Kashmir is experiencing a period of relative stability and peace due to greater counter-terrorism operations, surveillance along the borders, and a drop in cross-border infiltration along the Line of Control (LoC).[1] Despite this trend, there has been a series of targeted killings in the region in recent months. Srinagar was the worst hit by violence with many hit-and-run attacks in 2021. One of the biggest attacks took place in the city in December 2021 when a bus carrying police officers was ambushed by militants, killing three police officers and injuring 11.[2] These killings demonstrate that insurgents may have intelligence, including full information of the area, as well as the operations and daily routines of their targets. There have also been several clashes between the security forces and militants in the valley. An operation by security forces in January resulted in the death of five militants, including Zahid Wani, a Jaish-e-Mohammed (JeM) leader[3] responsible for many attacks in the valley.

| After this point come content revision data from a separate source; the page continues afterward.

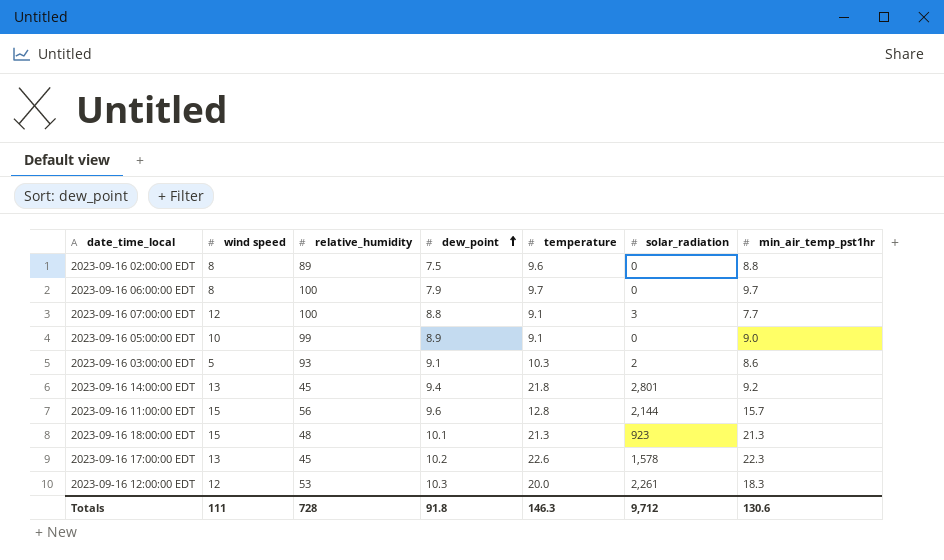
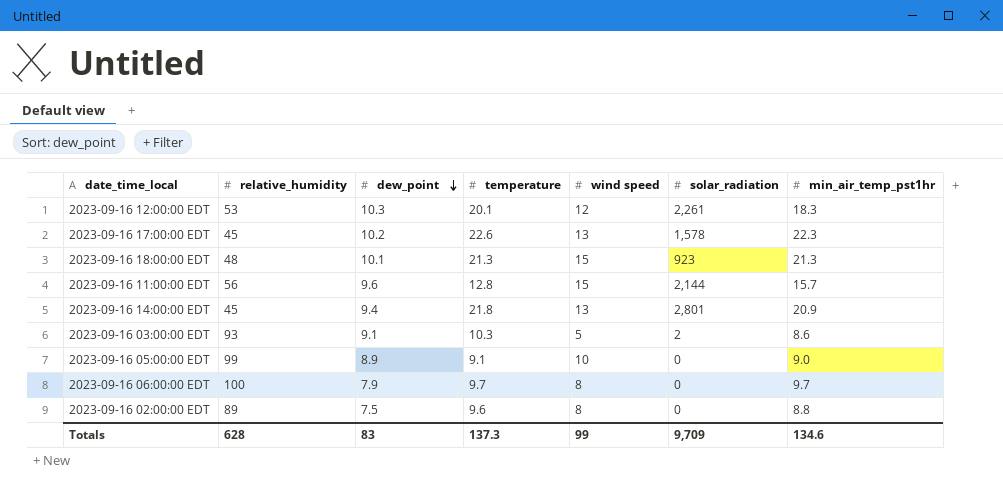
row order: dew_point ascending -> dew_point descending
column wind speed | position: 2 -> 5
row 2023-09-16 07:00:00 EDT: 12 | 100 | 8.8 | 9.1 | 3 | 7.7 -> none
2023-09-16 12:00:00 EDT | temperature: 20.0 -> 20.1
2023-09-16 14:00:00 EDT | min_air_temp_pst1hr: 9.2 -> 20.9
Totals | relative_humidity: 728 -> 628
Totals | dew_point: 91.8 -> 83
Totals | temperature: 146.3 -> 137.3
Totals | wind speed: 111 -> 99
Totals | solar_radiation: 9,712 -> 9,709
Totals | min_air_temp_pst1hr: 130.6 -> 134.6

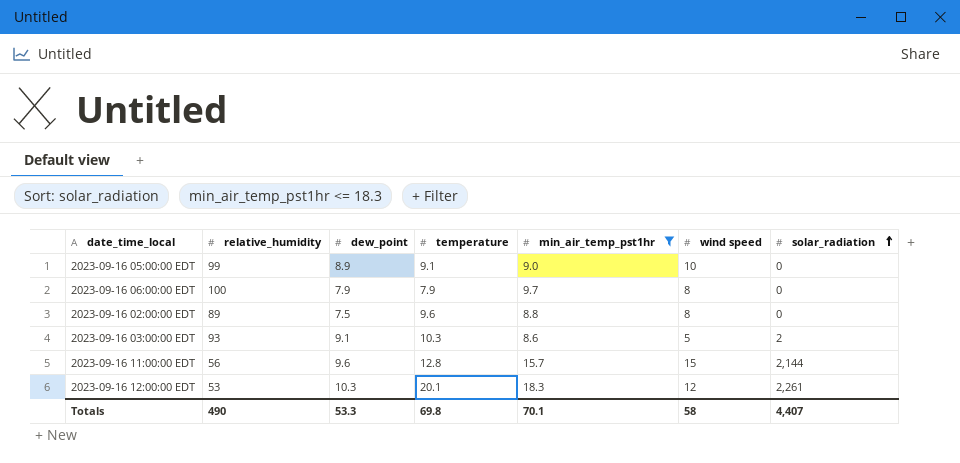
filter: none -> min_air_temp_pst1hr <= 18.3
row order: dew_point descending -> solar_radiation ascending
column min_air_temp_pst1hr | position: 7 -> 5
2023-09-16 06:00:00 EDT | temperature: 9.7 -> 7.9
Totals | relative_humidity: 628 -> 490
Totals | dew_point: 83 -> 53.3
Totals | temperature: 137.3 -> 69.8
Totals | min_air_temp_pst1hr: 134.6 -> 70.1
Totals | wind speed: 99 -> 58
Totals | solar_radiation: 9,709 -> 4,407

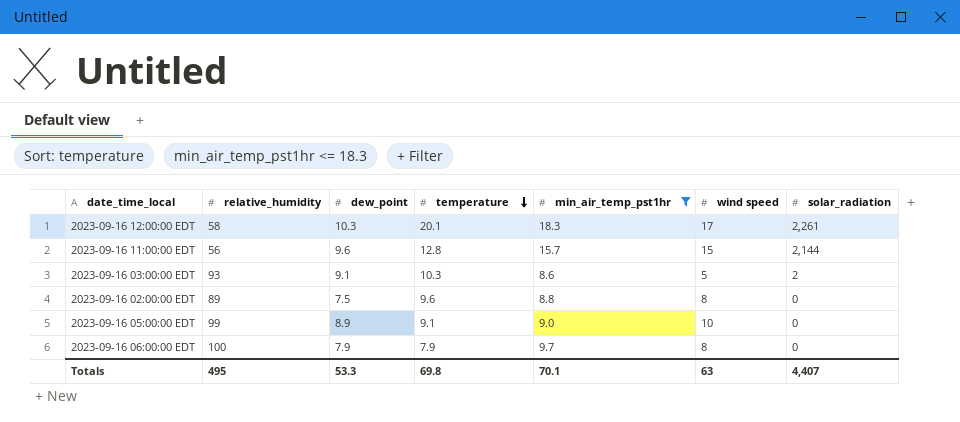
row order: solar_radiation ascending -> temperature descending
2023-09-16 12:00:00 EDT | relative_humidity: 53 -> 58
2023-09-16 12:00:00 EDT | wind speed: 12 -> 17
Totals | relative_humidity: 490 -> 495
Totals | wind speed: 58 -> 63

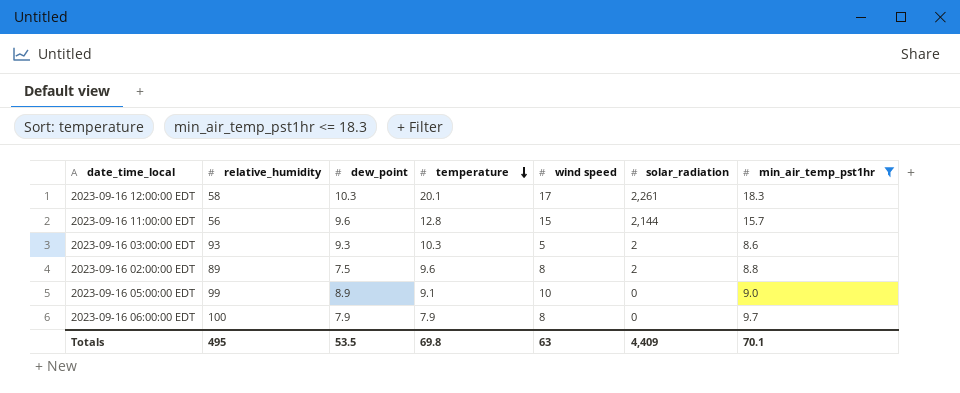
column min_air_temp_pst1hr | position: 5 -> 7
2023-09-16 03:00:00 EDT | dew_point: 9.1 -> 9.3
2023-09-16 02:00:00 EDT | solar_radiation: 0 -> 2
Totals | dew_point: 53.3 -> 53.5
Totals | solar_radiation: 4,407 -> 4,409

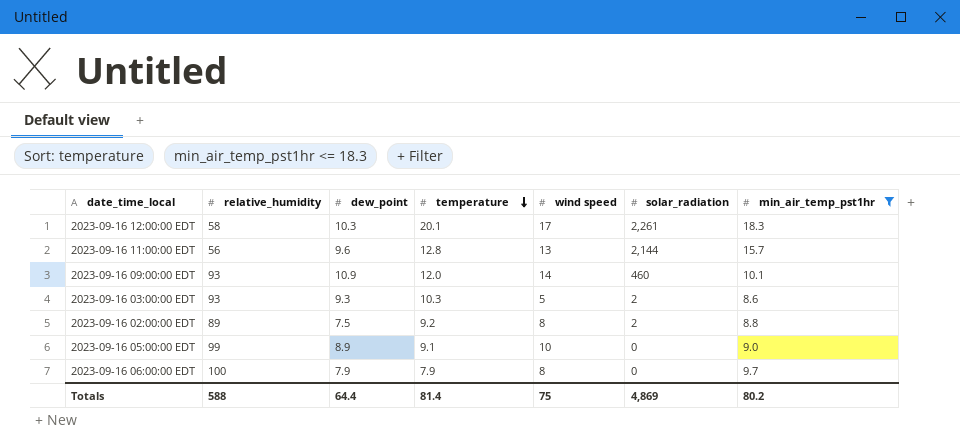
2023-09-16 11:00:00 EDT | wind speed: 15 -> 13
row 2023-09-16 09:00:00 EDT: none -> 93 | 10.9 | 12.0 | 14 | 460 | 10.1
2023-09-16 02:00:00 EDT | temperature: 9.6 -> 9.2
Totals | relative_humidity: 495 -> 588
Totals | dew_point: 53.5 -> 64.4
Totals | temperature: 69.8 -> 81.4
Totals | wind speed: 63 -> 75
Totals | solar_radiation: 4,409 -> 4,869
Totals | min_air_temp_pst1hr: 70.1 -> 80.2

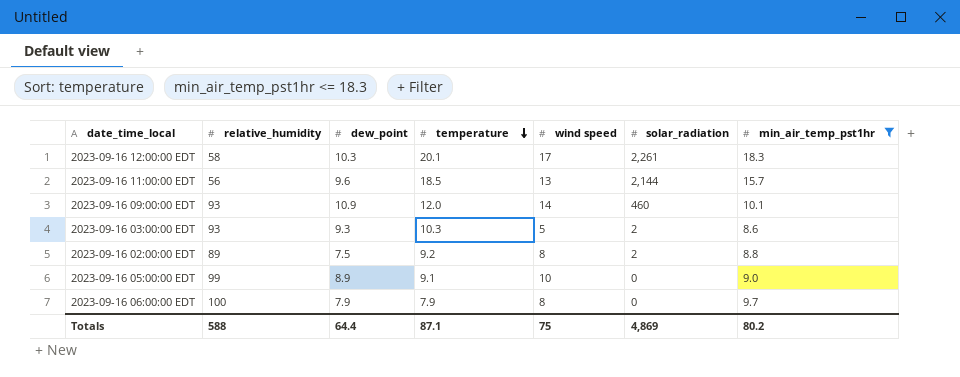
2023-09-16 11:00:00 EDT | temperature: 12.8 -> 18.5
Totals | temperature: 81.4 -> 87.1

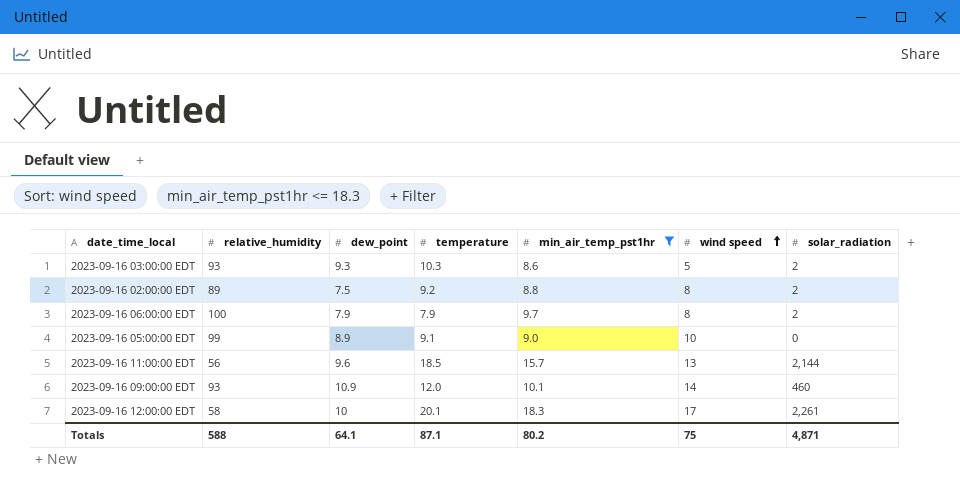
row order: temperature descending -> wind speed ascending
column min_air_temp_pst1hr | position: 7 -> 5
2023-09-16 06:00:00 EDT | solar_radiation: 0 -> 2
2023-09-16 12:00:00 EDT | dew_point: 10.3 -> 10
Totals | dew_point: 64.4 -> 64.1
Totals | solar_radiation: 4,869 -> 4,871

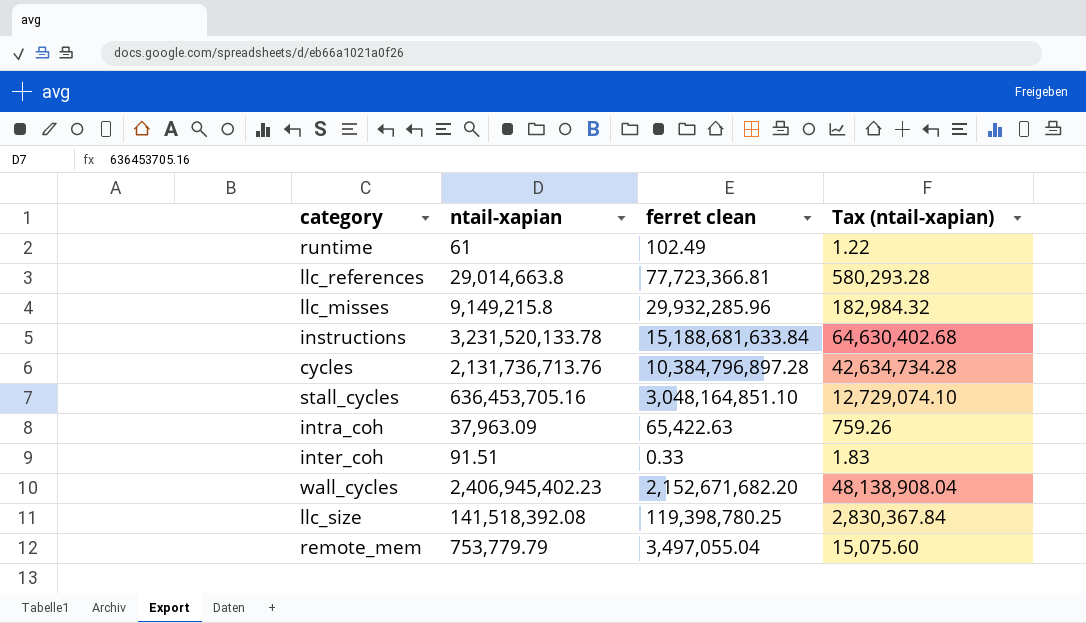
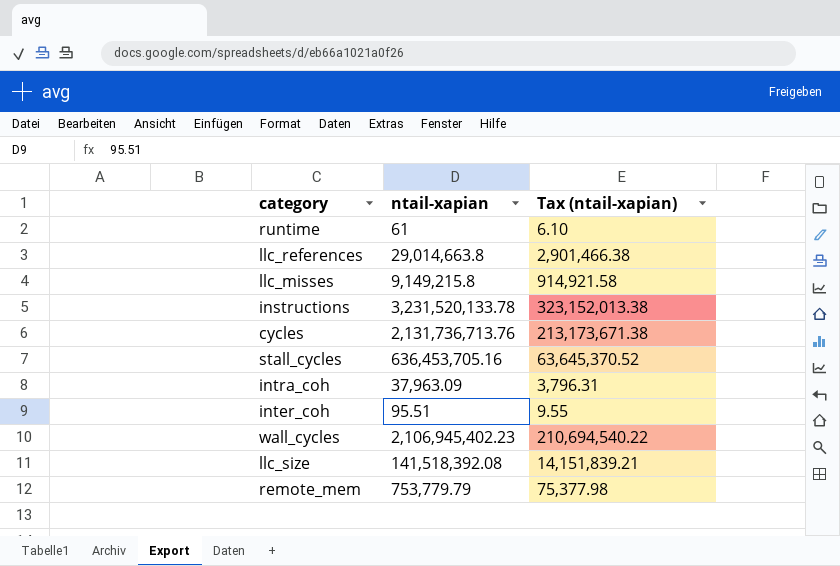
column ferret clean | position: 3 -> none
column Tax (ntail-xapian) | formula: [ntail-xapian] * 0.02 -> [ntail-xapian] * 0.1
inter_coh | ntail-xapian: 91.51 -> 95.51
wall_cycles | ntail-xapian: 2,406,945,402.23 -> 2,106,945,402.23

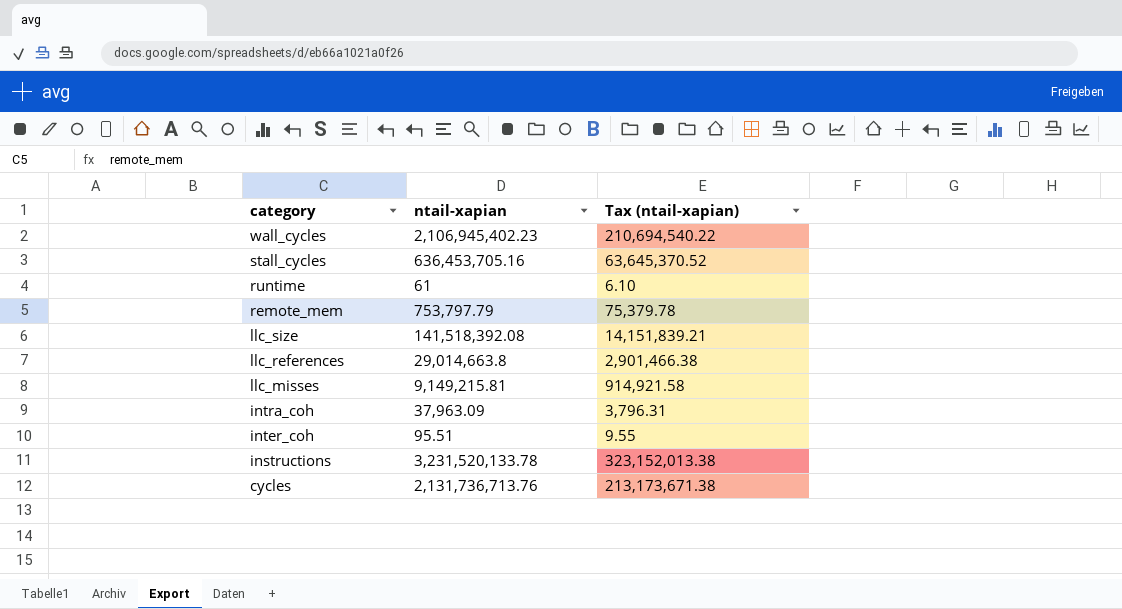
row order: none -> category descending
remote_mem | ntail-xapian: 753,779.79 -> 753,797.79
remote_mem | Tax (ntail-xapian): 75,377.98 -> 75,379.78
llc_misses | ntail-xapian: 9,149,215.8 -> 9,149,215.81

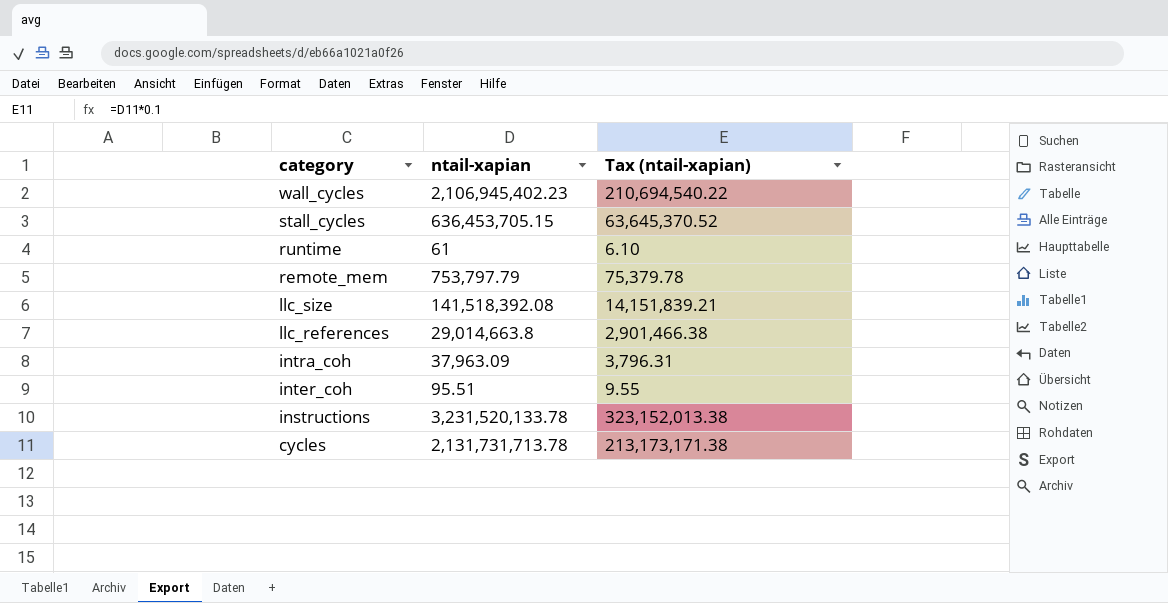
row llc_misses: 9,149,215.81 | 914,921.58 -> none
stall_cycles | ntail-xapian: 636,453,705.16 -> 636,453,705.15
cycles | ntail-xapian: 2,131,736,713.76 -> 2,131,731,713.78
cycles | Tax (ntail-xapian): 213,173,671.38 -> 213,173,171.38

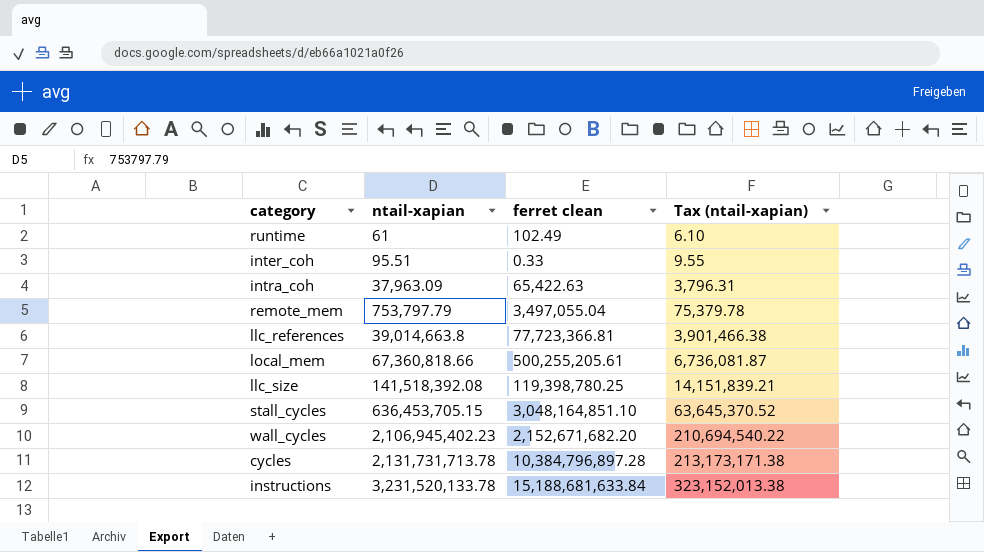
row order: category descending -> ntail-xapian ascending
column ferret clean | position: none -> 3
llc_references | ntail-xapian: 29,014,663.8 -> 39,014,663.8
llc_references | Tax (ntail-xapian): 2,901,466.38 -> 3,901,466.38
row local_mem: none -> 67,360,818.66 | 500,255,205.61 | 6,736,081.87

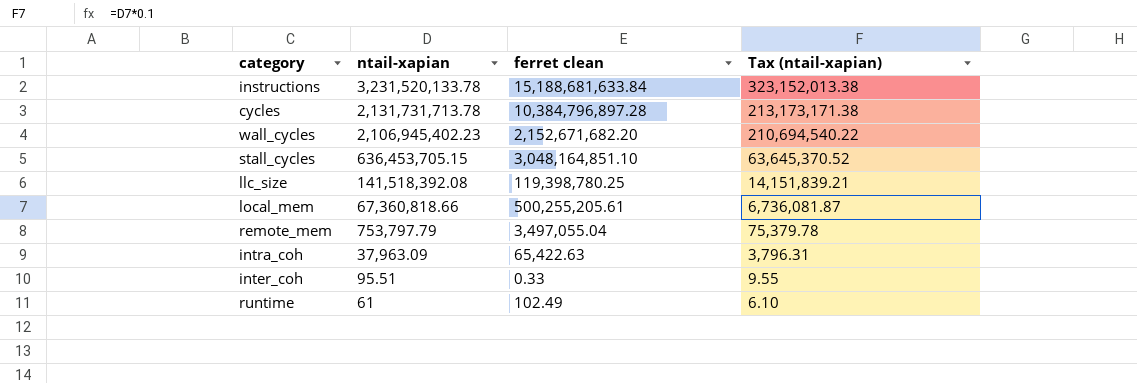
row order: ntail-xapian ascending -> ntail-xapian descending
row llc_references: 39,014,663.8 | 77,723,366.81 | 3,901,466.38 -> none

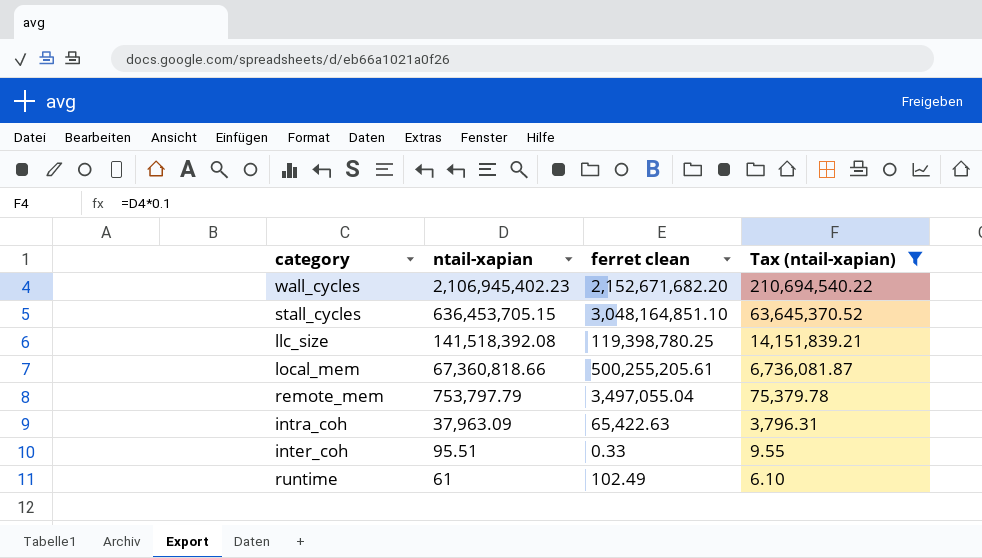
filter: none -> Tax (ntail-xapian) <= 210,694,540.22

The latest incidents indicate that violence is resurfacing through a new trend of localization and indigenization of terror in the region. The August 2019 abrogation of Jammu & Kashmir’s (J&K) special constitutional status under Article 370, which had limited the Indian parliament’s power to make laws for the state, prompted militant groups in Kashmir to change their tactics, including recruiting “hybrid militants” who are difficult to identify.

Evolution of Militancy in Kashmir

Prior to the revocation of Article 370, most militant groups frequently distributed anti-India propaganda to radicalize and recruit new members and called their supporters to orchestrate demonstrations and disrupt counter-terrorism efforts.[4] They also associated the insurgency in the region with Islam. There was a trend of publicly posting information about these recruitments and pictures online.[5] The increase in social media users in Kashmir enabled militants to appeal their cause even to the educated classes by normalizing violence and humanizing militants. However, this strategy was counterproductive, given the fact that Indian forces managed to crackdown on militant groups. 

The withdrawal of Kashmir’s special status has triggered a new phase of militancy through the emergence of homegrown militant outfits and local recruitments. Meanwhile, the number of foreigners affiliated to militant outfits in the region has decreased — from 77% in 2016, to 60% in 2017, 45% in 2018, 19% in 2019, and 15% in 2020. [6] The induction of local youth into the ranks of these militant groups has been largely driven by sentiments of alienation, marginalization, and anger.

New militant groups have emerged, including United Liberation Front of Kashmir (ULFK), The Resistance Force (TRF), Kashmir Tigers, and People’s Anti-Fascist Force (PAFF).[7] New Delhi claims that older terrorist organizations, such as Lashkar-e-Taiba (LeT) and JeM, have adopted new avatars to secularize their movement.[8] These groups are also trying to project themselves as the true representatives of the people of Kashmir, their rights and suffering by focusing on resistance against Indian occupation instead of relying upon their former jihad or religious war narrative.

In addition, militant groups have altered their social media propaganda strategy. Previously, they publicly shared images of themselves after having joined a militant group and had immediately claimed responsibility for attacks.[9] Given that these tactics made them vulnerable to state identification, insurgent groups have now adopted an anonymized identity online to protect themselves. They have managed to avoid getting banned on social media by creating new names or using other online platforms such as Nand Box and TamTam to evade de-platforming. Their online material is published through anonymous administrators. Greater access to social media has also given Kashmiris a platform to voice their grievances and objectives for the region. As a result, anti-India sentiments have grown stronger and mass radicalization has increased.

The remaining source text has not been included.